Des vasques lustrales de la Maggia et du souvenir de Patricia Highsmith. De Verscio et du Teatro Dimitri. Retour à la Piazza Grande. Du riche héritier qui se plaint de son triste sort.
Au bord de la Maggia et sur la Piazza Grande de Locarno, ce mardi 12 juin. – Il est peu d’endroits en ce pays qui conjuguent, comme dans les vasques de calcaire de la Maggia, cette sensation de fraîcheur lustrale qui est du nord et cette langueur annonçant dès les beaux jours une sorte d’Eden polynésien. Dès notre enfance le Tessin a d’ailleurs représenté cela pour nous : Tahiti au sud des Alpes…
En passant à la hauteur de Verscio, où vit le clown et humaniste Dimitri, fils lui-même d’artistes liés au passé mythique du Monte Verità, et dont l’école et le théâtre, sis dans une grande et belle maison de pierre réaperçue au passage, a vu se former des volées de jeunes acrobates, danseuses de corde, jongleurs et autres mimes, je n’ai pas manqué de me rappeler une première visite à cet homme simple et généreux dont la poésie candide n’exclut pas la profondeur – et je ne m’étonne pas alors de sa dernière incursion, la semaine passée encore, dans l’univers de Beckett. Mais j’y reviendrai, car il est actuellement au vert, alors que s’annonce la station facultative de Ponte Brolla, et juste en dessous, que j’avais découvert lors d’une autre visite à Patricia Highsmith : ces fameuses vasques de la Maggia où s’égaille cet après-midi toute une humanité juvénile. De fait, les vieillards eux-mêmes ont l’air d’adolescents dans la Maggia à l’eau aussi limpide que glaciale, qui retend la peau et ravive l'éclat des regards. Pourtant ce sont surtout des teenagers qu’on trouve en ces lieux, dont une bande très allègre de quinze-seize ans qui me sourit collectivement après m’avoir proposé de la photographier, et m’invite ensuite à goûter à son goûter de cervelas cuits au feu de bois accompagnés de Coca Zéro.

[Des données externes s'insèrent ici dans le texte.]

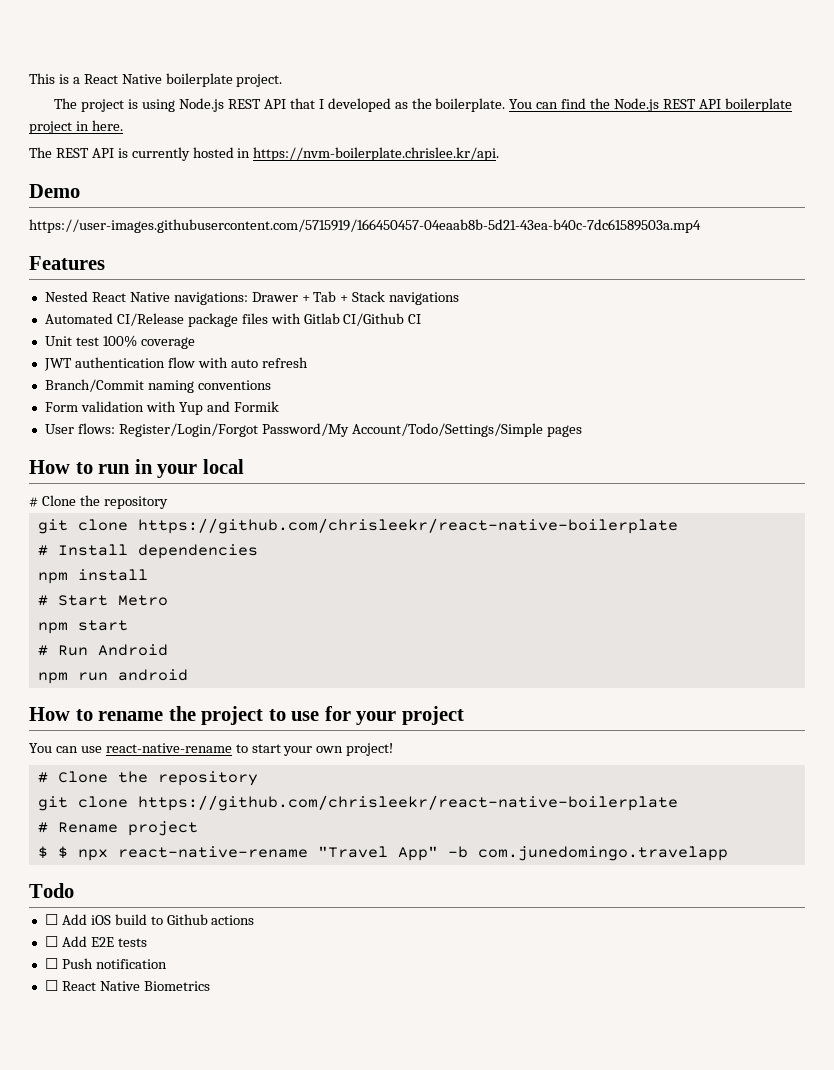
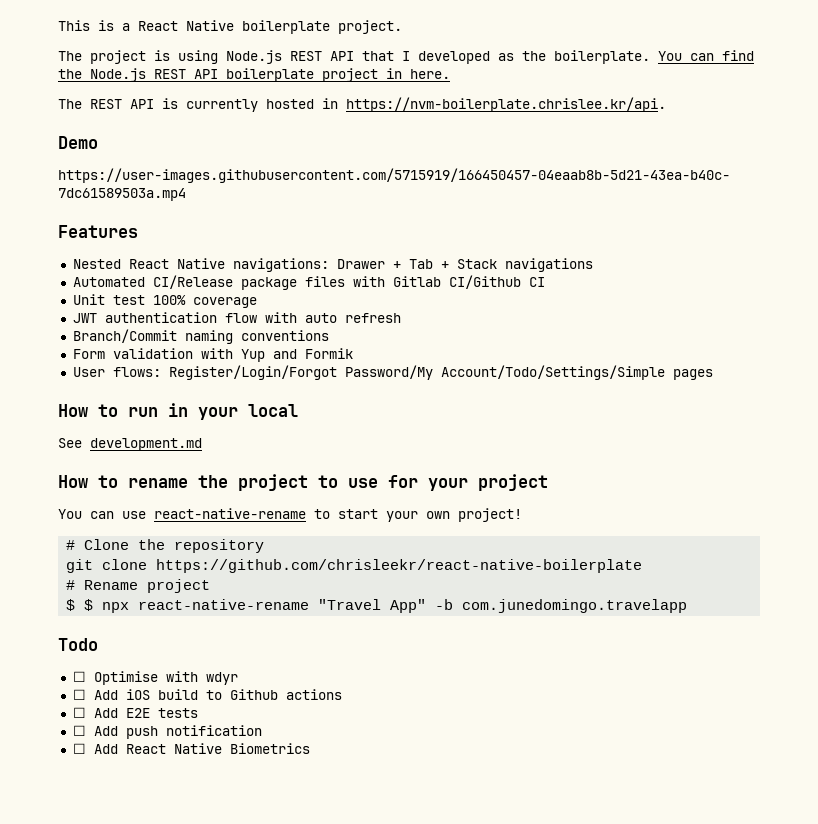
[29,495,168,509] [37,518,678,534] [37,544,258,559] [37,569,148,584] [37,595,168,606] [37,620,128,634] [37,644,168,656] [37,669,188,684] # Clone the repository // git clone https://github.com/chrisleekr/react-native-boilerplate // # Install dependencies // npm install // # Start Metro // npm start // # Run Android // npm run android -> [58,438,202,451] See development.md
(74, 890) none -> [72,671,238,685] // ☐ Optimise with wdyr
[61,958,93,969] Push -> [93,726,158,739] Add push
(58, 985) none -> [93,744,118,754] Add

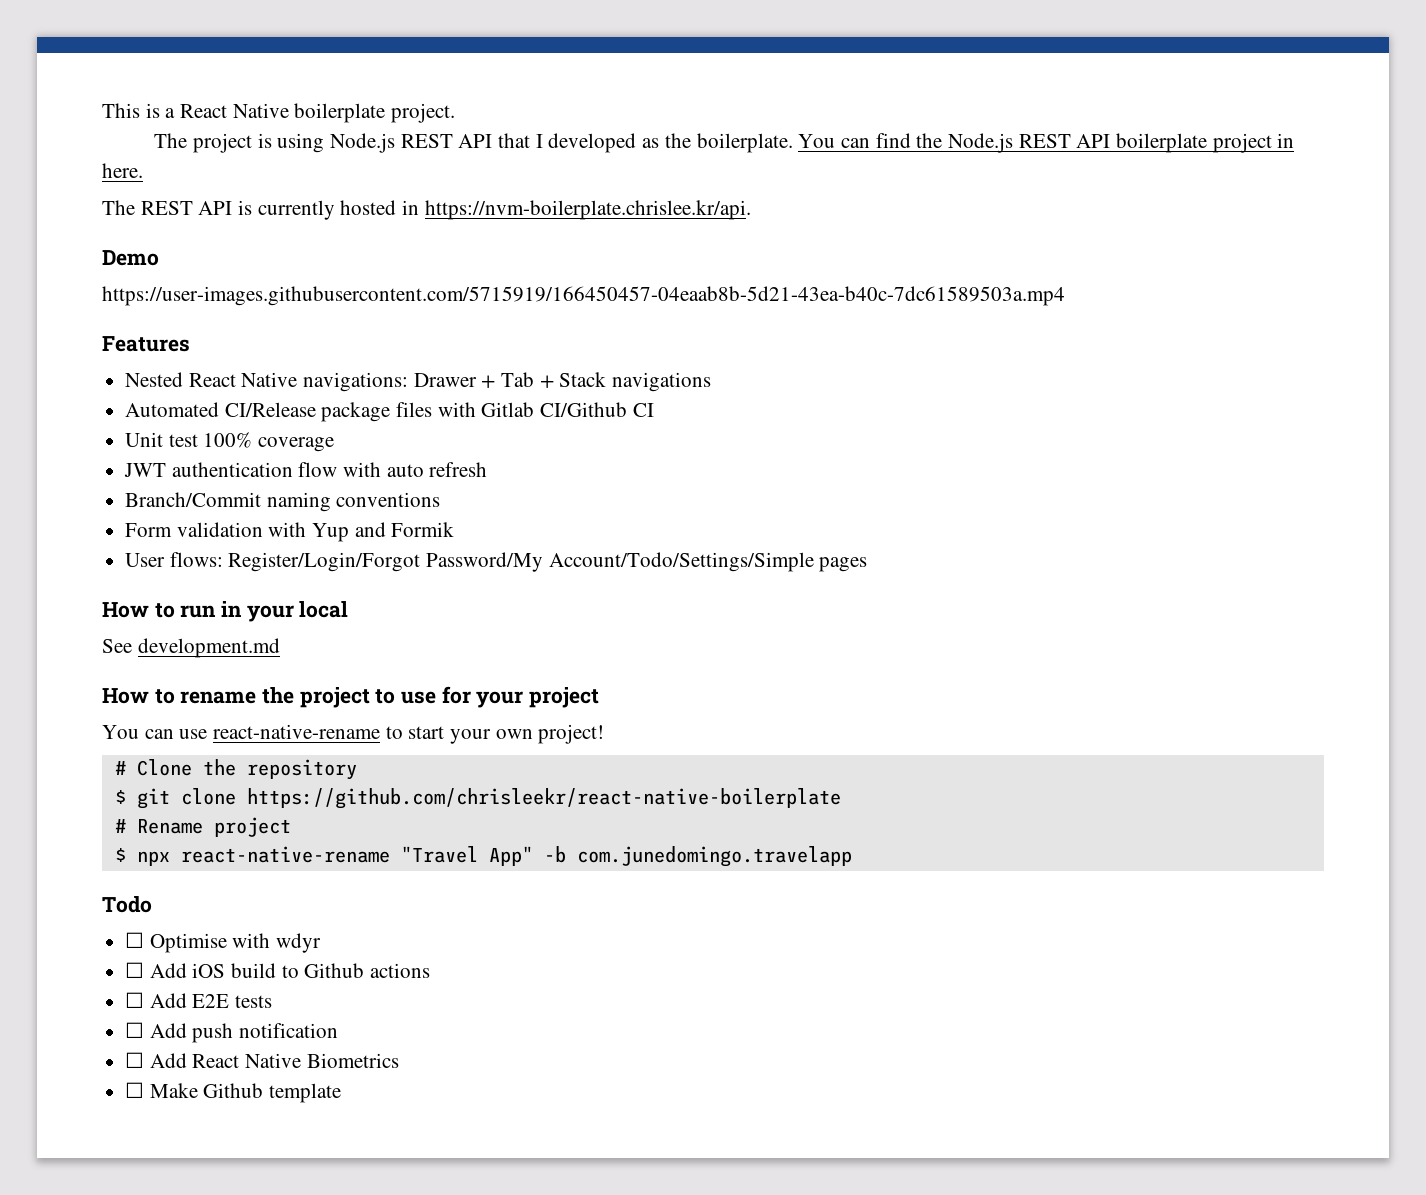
(265, 546) none -> [114,790,126,804] $
[84,599,94,611] $ -> (126, 855) none
(310, 748) none -> [125,1082,342,1103] // ☐ Make Github template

Le sujet de conversation, mené en tessinois frotté d’essais de français scolaire, est le récent concert de Justin Timberlake au Hallenstadion de Zurich, auquel trois filles et deux garçons de la squadra ont eu la chance d’assister. Or deux clans s’affrontent nettement, entres les filles qui ont juste raffolé des déhanchements de Justin, et les garçons qui ne l’ont pas trouvé si cool. Quant à moi je m’avoue incapable de prendre parti dans le débat, et d’ailleurs aucun de ces ados ne saurait prendre au sérieux l’avis d’un vieux lézard de mon acabit…
D’ailleurs j’ai résolu d’explorer l’amont des gorges de la Maggia, tout en me remémorant ma visite à Patricia Highsmith, dans sa petite maison de pierre d’Aurigeno, il y a de ça près de vingt ans.
Bien plus difficile à apprivoiser qu’une bande d’adolescents, la romancière m’avait fait lanterner près d’une heure derrière sa porte, me punissant ainsi d’un léger retard, avant de m’introduire dans son antre avec un mélange d’amabilité revêche et d’attention sourcilleuse. Que lui voulait ce raseur ? Allait-il se montrer aussi piètre que l’équipe de télévision suédoise de la semaine précédente l’exténuant de questions imbéciles ? Ne serait-ce pas un mufle voyeur de plus ? Ah mais, on lui offrait des dessins d’enfants et un jeu de tarot à motifs de bois gravé ! Eh mais, on avait l’air de comprendre un peu ses livres ! Oh mais on était un vrai connaisseur de Simenon ! Ainsi s’était établie une conversation à peu près cordiale, qui s’était achevée par un interrogatoire serré sur Simenon dont la chère Patty avait régurgité la substance dans une double page du journal Libération, quelque temps plus tard. Au demeurant, me reste le souvenir d’une personne fragile, contrastant absolument avec la noirceur absolue des nouvelles qu’elle venait de publier sous le titre de Catastrophes, et qui acheva de me sidérer en m’apprenant quie non : qu’elle n’avait pas la télévision chez elle, tant la vision du sang lui était insupportable…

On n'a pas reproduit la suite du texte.